Content starts

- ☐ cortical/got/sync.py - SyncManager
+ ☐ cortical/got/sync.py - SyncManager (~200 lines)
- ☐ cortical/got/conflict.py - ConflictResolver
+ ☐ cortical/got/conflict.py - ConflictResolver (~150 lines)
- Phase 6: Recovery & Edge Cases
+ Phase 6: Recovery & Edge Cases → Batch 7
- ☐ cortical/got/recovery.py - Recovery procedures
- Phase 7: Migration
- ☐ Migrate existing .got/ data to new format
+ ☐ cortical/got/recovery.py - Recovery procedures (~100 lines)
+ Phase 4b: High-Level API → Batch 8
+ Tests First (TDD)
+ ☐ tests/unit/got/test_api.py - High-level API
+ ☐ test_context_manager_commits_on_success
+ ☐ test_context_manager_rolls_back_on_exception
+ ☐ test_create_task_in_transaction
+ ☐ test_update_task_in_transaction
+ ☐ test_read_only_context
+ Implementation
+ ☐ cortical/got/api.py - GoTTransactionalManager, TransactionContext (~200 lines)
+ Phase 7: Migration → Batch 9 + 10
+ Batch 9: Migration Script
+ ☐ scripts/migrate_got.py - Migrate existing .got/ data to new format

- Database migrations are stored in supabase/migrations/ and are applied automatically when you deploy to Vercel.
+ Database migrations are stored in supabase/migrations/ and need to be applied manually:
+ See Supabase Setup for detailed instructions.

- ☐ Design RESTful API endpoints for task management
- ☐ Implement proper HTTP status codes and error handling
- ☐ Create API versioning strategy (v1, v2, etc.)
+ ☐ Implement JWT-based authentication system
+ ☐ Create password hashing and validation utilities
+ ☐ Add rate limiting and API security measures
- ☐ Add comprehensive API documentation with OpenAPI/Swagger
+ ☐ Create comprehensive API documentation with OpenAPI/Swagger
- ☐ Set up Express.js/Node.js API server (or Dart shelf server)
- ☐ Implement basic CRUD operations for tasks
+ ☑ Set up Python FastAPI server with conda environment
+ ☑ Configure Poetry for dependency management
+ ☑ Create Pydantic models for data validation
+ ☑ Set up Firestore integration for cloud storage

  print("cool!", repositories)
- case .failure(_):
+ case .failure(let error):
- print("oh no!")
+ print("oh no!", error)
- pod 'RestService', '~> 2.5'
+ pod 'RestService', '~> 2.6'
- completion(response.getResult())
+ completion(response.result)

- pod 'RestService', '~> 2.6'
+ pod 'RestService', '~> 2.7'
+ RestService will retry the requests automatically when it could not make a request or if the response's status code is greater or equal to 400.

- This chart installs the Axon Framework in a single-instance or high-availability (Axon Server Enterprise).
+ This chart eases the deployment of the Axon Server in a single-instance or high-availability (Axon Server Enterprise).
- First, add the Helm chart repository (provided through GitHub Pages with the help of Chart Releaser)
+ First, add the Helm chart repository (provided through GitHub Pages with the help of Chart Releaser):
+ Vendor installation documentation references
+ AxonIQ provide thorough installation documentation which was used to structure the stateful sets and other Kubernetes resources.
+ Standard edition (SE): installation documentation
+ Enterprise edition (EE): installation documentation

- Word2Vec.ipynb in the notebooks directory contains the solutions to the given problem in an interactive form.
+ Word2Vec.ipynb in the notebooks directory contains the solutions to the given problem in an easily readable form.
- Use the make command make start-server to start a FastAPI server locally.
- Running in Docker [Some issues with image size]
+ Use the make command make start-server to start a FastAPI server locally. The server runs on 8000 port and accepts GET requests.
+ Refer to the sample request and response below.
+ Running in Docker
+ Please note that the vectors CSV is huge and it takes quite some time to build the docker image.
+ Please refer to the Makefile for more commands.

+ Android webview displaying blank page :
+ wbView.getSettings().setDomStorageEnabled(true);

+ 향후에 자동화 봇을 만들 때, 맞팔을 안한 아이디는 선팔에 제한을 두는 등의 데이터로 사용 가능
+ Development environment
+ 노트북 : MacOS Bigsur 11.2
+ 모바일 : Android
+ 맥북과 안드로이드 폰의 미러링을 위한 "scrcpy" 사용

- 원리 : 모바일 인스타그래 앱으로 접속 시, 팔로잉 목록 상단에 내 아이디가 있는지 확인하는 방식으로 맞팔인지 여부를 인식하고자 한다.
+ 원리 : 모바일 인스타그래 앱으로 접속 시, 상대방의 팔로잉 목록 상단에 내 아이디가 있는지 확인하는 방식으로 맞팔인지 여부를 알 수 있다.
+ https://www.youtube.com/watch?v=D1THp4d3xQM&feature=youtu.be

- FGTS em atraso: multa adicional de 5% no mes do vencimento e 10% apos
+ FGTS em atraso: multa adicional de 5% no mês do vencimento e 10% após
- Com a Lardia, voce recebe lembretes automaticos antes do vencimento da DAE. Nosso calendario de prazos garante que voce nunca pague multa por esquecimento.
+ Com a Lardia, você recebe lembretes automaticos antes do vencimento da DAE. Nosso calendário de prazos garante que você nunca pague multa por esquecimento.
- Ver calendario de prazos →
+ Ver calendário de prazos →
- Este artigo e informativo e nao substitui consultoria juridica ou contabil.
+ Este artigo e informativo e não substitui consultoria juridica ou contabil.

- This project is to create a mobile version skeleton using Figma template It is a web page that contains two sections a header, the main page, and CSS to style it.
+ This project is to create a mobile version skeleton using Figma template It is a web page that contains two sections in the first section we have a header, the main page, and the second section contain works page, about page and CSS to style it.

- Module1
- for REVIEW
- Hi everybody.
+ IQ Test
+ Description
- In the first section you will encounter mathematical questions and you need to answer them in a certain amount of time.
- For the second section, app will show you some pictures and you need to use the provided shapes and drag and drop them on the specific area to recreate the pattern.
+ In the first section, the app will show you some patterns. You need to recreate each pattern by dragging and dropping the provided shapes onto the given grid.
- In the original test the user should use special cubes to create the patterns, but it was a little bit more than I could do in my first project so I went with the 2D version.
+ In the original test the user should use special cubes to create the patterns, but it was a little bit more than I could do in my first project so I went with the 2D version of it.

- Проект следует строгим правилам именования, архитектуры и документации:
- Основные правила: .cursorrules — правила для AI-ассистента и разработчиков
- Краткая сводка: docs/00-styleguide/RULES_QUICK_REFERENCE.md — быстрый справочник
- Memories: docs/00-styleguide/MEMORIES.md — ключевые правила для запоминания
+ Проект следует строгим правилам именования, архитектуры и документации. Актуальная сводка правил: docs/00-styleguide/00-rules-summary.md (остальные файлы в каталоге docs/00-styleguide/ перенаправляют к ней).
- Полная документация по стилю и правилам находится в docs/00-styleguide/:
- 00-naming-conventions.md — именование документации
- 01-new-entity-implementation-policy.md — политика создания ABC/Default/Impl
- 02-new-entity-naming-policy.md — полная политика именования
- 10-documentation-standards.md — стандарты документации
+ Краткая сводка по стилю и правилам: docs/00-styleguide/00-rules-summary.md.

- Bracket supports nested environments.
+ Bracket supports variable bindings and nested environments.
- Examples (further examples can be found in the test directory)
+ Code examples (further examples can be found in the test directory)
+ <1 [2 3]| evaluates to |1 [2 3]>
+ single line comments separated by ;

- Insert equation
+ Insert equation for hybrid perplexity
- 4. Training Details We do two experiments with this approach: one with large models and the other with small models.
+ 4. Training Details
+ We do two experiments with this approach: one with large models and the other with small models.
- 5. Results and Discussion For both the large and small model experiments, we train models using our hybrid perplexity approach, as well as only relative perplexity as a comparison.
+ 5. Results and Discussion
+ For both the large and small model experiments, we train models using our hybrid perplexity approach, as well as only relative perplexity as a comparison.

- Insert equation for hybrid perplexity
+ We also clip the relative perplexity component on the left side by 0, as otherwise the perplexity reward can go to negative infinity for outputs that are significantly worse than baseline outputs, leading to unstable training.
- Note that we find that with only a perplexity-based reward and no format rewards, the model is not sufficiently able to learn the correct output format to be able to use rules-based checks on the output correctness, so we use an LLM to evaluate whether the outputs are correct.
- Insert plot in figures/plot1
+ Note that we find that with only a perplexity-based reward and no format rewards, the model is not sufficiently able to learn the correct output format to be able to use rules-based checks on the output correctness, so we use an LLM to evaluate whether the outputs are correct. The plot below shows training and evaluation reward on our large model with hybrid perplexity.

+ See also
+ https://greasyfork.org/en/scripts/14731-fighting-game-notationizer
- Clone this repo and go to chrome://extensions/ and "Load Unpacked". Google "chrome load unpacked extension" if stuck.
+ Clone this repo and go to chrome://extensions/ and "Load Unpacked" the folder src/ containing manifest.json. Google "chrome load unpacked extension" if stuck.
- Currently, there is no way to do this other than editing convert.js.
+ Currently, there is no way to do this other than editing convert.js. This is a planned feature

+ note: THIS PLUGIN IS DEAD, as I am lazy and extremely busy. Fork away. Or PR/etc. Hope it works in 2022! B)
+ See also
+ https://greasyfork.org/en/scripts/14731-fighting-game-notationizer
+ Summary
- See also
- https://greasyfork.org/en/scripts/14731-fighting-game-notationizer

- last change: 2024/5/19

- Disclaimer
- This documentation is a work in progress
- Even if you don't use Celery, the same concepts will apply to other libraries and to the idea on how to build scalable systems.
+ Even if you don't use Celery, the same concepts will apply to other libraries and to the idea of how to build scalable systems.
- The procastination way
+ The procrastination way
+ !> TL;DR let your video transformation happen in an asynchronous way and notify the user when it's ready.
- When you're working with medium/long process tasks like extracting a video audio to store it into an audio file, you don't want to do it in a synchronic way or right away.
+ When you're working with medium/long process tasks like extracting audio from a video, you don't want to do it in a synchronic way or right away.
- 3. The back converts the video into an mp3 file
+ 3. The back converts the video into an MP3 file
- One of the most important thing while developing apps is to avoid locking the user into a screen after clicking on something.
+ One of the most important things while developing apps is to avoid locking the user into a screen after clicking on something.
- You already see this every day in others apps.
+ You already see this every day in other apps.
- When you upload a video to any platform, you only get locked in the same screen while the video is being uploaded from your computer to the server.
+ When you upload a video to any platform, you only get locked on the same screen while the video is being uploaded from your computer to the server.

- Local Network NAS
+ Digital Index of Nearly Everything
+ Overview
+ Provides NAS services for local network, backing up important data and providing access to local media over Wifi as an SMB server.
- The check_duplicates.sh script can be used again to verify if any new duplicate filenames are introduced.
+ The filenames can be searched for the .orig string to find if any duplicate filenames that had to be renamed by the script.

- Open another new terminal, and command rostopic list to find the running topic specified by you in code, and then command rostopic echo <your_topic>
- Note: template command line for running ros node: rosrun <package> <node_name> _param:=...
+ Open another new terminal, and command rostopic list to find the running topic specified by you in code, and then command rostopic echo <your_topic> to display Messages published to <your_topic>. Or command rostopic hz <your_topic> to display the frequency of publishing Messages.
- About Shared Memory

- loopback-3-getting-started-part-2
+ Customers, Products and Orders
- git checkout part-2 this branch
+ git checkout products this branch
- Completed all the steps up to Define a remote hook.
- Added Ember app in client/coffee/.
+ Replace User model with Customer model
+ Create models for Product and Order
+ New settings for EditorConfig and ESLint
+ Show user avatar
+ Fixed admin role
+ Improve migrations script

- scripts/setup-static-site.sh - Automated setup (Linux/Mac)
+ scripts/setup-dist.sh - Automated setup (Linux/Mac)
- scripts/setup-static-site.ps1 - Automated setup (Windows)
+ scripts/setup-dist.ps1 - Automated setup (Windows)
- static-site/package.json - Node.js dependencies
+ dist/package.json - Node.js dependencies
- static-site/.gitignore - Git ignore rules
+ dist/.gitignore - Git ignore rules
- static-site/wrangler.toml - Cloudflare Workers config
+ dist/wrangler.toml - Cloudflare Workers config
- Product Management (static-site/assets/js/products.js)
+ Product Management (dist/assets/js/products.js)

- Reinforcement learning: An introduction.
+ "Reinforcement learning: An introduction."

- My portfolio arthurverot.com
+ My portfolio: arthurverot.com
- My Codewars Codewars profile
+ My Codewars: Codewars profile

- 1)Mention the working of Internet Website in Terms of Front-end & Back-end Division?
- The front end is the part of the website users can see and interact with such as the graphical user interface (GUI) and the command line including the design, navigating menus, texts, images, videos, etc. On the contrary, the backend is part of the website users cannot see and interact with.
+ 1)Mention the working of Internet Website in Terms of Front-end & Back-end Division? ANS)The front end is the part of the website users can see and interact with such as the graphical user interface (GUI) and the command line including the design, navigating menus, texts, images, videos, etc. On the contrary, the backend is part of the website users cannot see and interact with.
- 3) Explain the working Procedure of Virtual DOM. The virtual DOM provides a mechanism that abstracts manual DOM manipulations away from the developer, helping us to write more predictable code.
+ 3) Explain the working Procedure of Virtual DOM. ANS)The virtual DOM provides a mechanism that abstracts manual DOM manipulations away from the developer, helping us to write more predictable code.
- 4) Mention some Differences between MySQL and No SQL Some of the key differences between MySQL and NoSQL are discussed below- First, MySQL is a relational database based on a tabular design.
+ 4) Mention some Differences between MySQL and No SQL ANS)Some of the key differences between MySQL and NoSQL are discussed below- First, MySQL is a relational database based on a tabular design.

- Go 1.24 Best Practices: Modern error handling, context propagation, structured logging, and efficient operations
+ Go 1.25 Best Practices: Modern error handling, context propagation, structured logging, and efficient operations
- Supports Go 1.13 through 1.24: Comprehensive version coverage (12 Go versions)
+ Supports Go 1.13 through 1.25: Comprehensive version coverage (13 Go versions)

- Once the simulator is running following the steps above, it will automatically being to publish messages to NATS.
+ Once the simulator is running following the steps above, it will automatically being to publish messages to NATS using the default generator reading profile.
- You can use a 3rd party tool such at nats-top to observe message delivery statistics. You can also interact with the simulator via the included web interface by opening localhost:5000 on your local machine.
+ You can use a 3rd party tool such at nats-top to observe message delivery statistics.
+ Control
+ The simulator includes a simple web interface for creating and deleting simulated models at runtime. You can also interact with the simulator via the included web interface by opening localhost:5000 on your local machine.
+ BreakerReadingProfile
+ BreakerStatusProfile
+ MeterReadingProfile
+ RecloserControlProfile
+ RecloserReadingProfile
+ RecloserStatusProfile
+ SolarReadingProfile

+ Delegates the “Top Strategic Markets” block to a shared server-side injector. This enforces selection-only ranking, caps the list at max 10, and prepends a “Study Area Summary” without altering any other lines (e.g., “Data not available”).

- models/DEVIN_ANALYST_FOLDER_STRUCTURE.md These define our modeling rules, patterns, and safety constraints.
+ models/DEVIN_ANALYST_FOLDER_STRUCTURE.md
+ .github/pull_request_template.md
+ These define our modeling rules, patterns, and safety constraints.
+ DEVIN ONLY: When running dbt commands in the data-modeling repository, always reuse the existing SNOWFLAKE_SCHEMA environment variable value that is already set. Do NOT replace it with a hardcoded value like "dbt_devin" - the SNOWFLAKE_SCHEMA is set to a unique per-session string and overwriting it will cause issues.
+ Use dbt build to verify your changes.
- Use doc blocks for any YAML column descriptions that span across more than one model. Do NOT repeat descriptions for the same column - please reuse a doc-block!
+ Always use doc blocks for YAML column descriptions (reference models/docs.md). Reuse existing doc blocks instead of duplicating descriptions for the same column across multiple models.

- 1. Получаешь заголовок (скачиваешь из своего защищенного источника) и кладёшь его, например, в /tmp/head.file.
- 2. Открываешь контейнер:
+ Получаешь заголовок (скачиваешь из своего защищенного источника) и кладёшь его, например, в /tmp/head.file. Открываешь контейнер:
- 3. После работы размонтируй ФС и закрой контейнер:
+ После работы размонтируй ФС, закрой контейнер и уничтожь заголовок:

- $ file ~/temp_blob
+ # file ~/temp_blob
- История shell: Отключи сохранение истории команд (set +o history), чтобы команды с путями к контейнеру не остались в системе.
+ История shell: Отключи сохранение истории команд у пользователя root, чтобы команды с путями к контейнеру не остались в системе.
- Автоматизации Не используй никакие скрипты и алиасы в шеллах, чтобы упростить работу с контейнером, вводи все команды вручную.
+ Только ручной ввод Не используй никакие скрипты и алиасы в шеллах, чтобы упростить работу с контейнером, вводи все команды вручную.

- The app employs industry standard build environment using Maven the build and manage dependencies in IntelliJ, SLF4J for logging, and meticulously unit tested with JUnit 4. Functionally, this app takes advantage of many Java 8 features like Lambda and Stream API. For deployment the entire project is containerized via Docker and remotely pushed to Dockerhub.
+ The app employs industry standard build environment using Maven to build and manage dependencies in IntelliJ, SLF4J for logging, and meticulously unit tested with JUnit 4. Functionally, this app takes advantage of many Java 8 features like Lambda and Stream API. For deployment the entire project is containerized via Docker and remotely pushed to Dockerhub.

Content ends

» WHAT IS EXPECTED:
Whenever a line of the data above includes the word "checks", copy that line.

» TASK RESPONSE:
- Note that we find that with only a perplexity-based reward and no format rewards, the model is not sufficiently able to learn the correct output format to be able to use rules-based checks on the output correctness, so we use an LLM to evaluate whether the outputs are correct.
+ Note that we find that with only a perplexity-based reward and no format rewards, the model is not sufficiently able to learn the correct output format to be able to use rules-based checks on the output correctness, so we use an LLM to evaluate whether the outputs are correct. The plot below shows training and evaluation reward on our large model with hybrid perplexity.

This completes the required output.